On average, about 6 Atlantic storms a year develop into hurricanes, with 2 making landfall in the United States. Some of the worst hurricanes—such as Katrina in 2005, Andrew in 1992, or the Galveston Hurricane of 1900—can cause hundreds or even thousands of deaths, and billions of dollars in property damage.
Hurricane forecasting, while still far from an exact science, provides excellent advance warning if there is any significant chance of a hurricane striking your area. So if you live in an area vulnerable to hurricanes, one key thing you need to do is simply stay on top of the news. In addition to what you can get from television and radio, it's good to be familiar with storm tracking software such as Google Earth so that you can always have the latest updates and projections at your fingertips.

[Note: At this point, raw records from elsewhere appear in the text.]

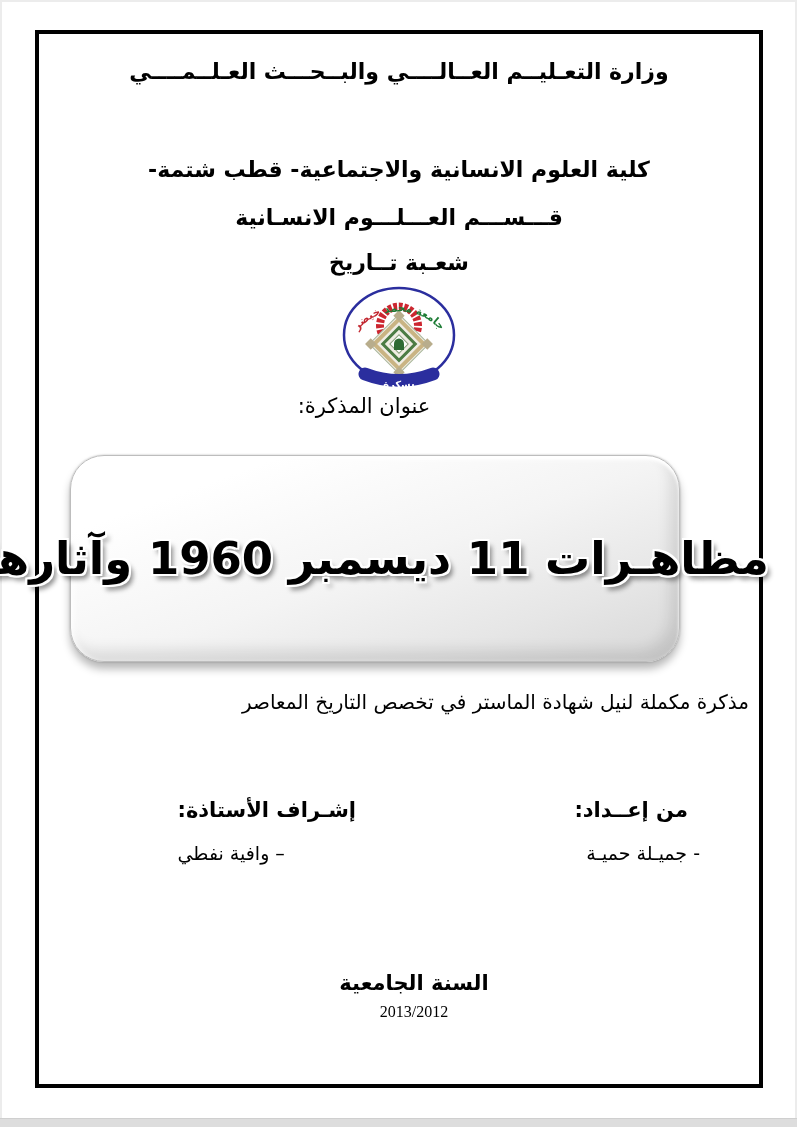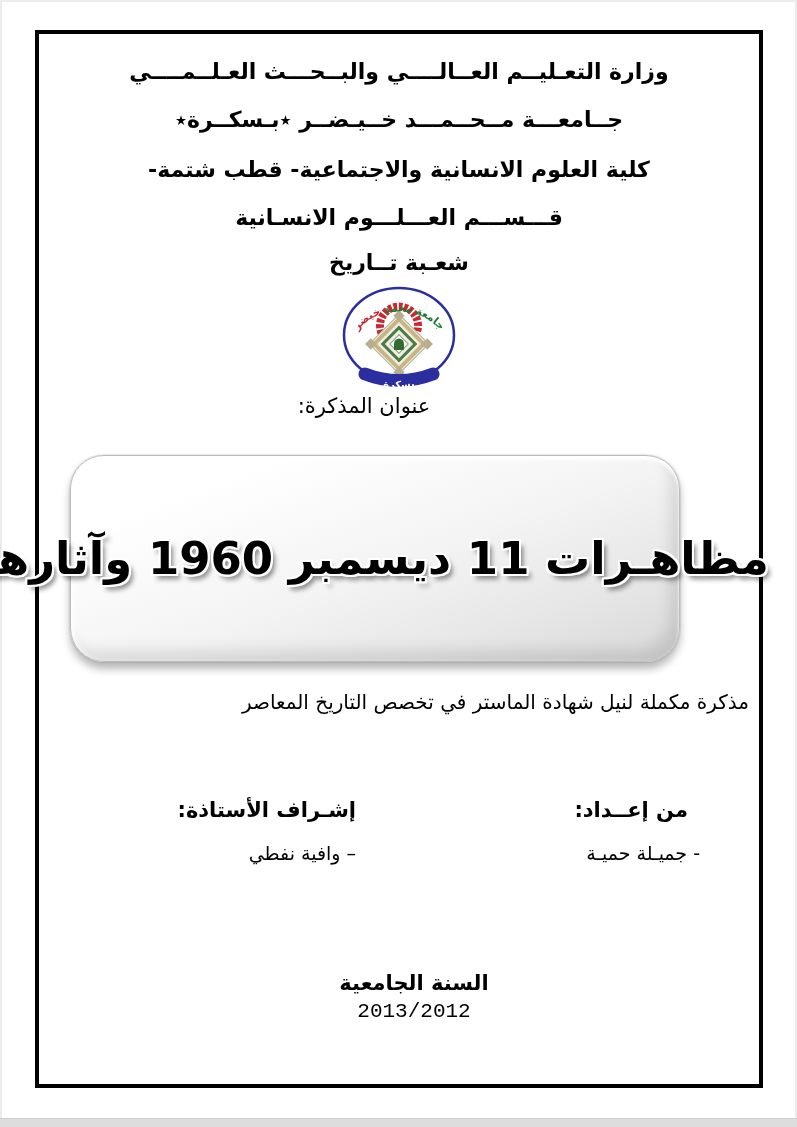"جــامعـــة مــحــمـــد خــيـضــر" div.hline { html: <div>جــامعـــة مــحــمـــد خــيـضــر ٭بـسكــرة٭</div> -> none }
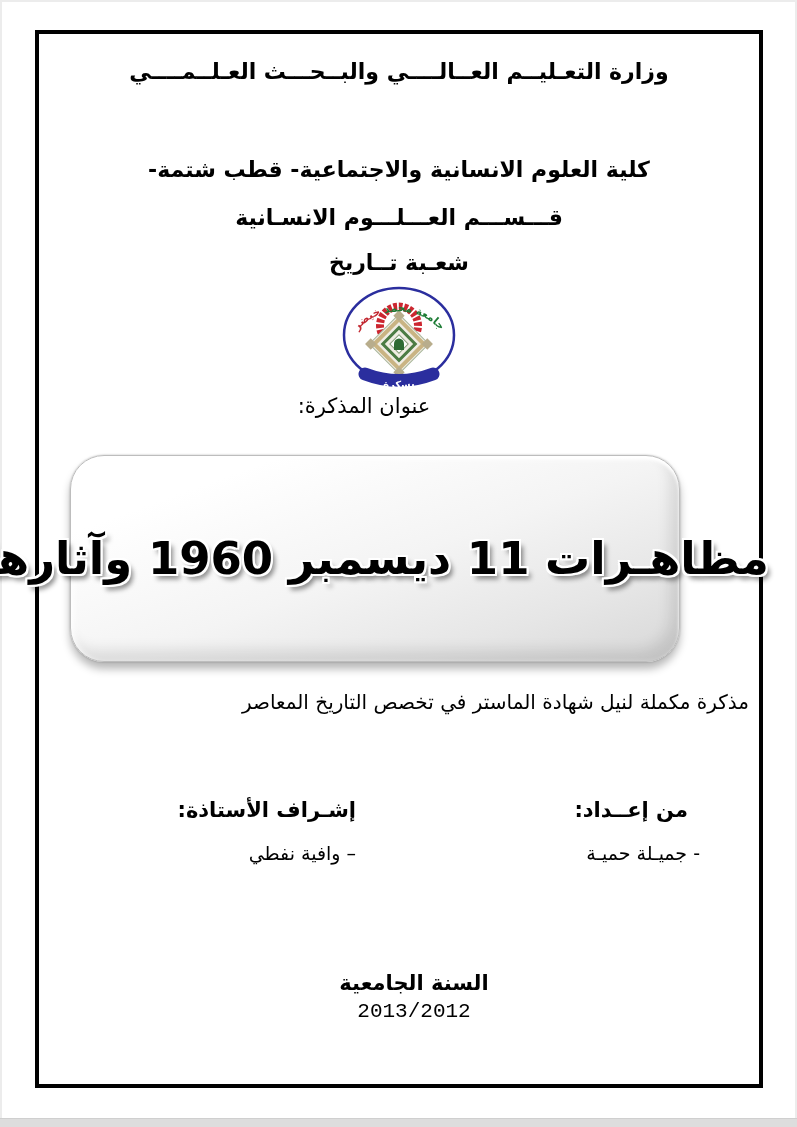"إشـراف الأستاذة:" .supervisor { text-align: right -> left }
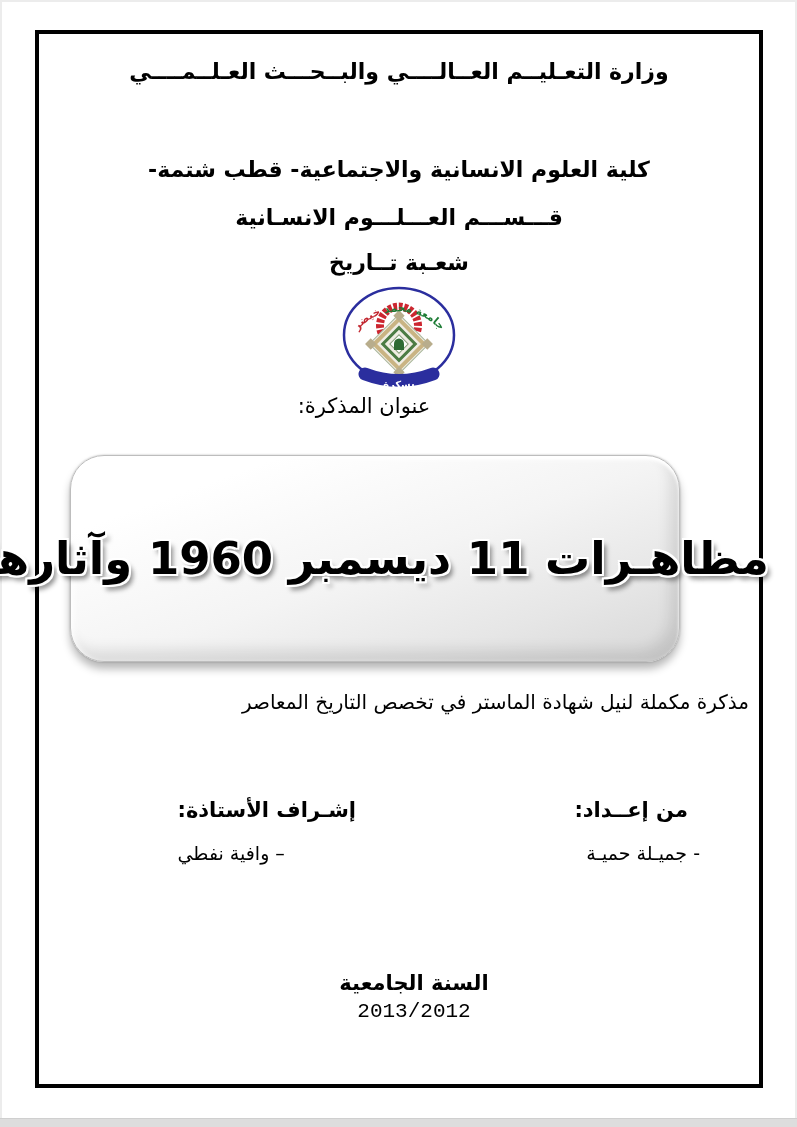"2013/2012" .year-value { font-family: Liberation Mono, monospace -> Liberation Serif, serif; font-size: 21px -> 16px }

But beyond that, there is much you can do to lessen the potential impact of a hurricane on your life:
* General preparations before there is danger from a specific hurricane *
If you are in a hurricane-prone area, make sure any home you build is constructed appropriately for such an area. It may be a matter of building on pylons, it may be a matter of the material used for construction, it may be a matter of using stronger glass for the windows that’s better able to withstand heavy wind, but there are many things - some required by the local building codes, and some just advisable - that can strengthen your home against the ravages of a major storm.
For an already existing building, research what you might be able to do to strengthen it against hurricane damage. Consult an expert to see if shutters should be replaced, hurricane straps should be reinforced, etc.
Make sure exactly what your insurance covers and what it doesn’t, and get additional insurance if necessary. A homeowners policy, for instance, might cover your house but not the land. The policy might cover some of the damage but not water-damage specifically. The fine print on the policy might specify that it doesn’t cover certain things that most policies cover because you’re in a “high risk” area. Find all this out before you have a claim, not after.
And remember, you may have a waiting period to contend with. Flood insurance typically doesn’t kick in for 30 days, so don’t wait to get the policy until a storm has formed and is headed your way.
* Immediate preparations for a hurricane *
Have an evacuation plan for yourself and your family. Know where you’re going and what route you’ll be taking if the storm requires you to leave. Inform out of the area family and friends where you’ll be. Be sure to make arrangements for your pets. Don’t assume they’ll be able to stay with you in a shelter; most shelters will not allow pets.
Stock up on all the necessities for a hurricane survival kit, such as several days worth of food and water, a flashlight, a radio, an emergency contact list, cash or credit cards, first aid material, and plywood or other material to board up windows.
Move garbage cans, lawn furniture, and other large objects inside the garage or somewhere they won’t be exposed to the storm.
Make sure your vehicle is well maintained and has a full tank of gas, in case you have to evacuate.
* If you are home during a hurricane *
Secure vital records, photos, heirlooms, etc. in a waterproof safe, in the attic or the high point of the house, or wherever they will be least likely to be damaged.
Stay indoors during the storm. Stay away from windows and glass doors. Stay in the opposite side of the house, farthest from the wind.
If you live in a hurricane zone, it is your responsibility to always be prepared. With these precautions, you increase the chances of keeping yourself and your family safe.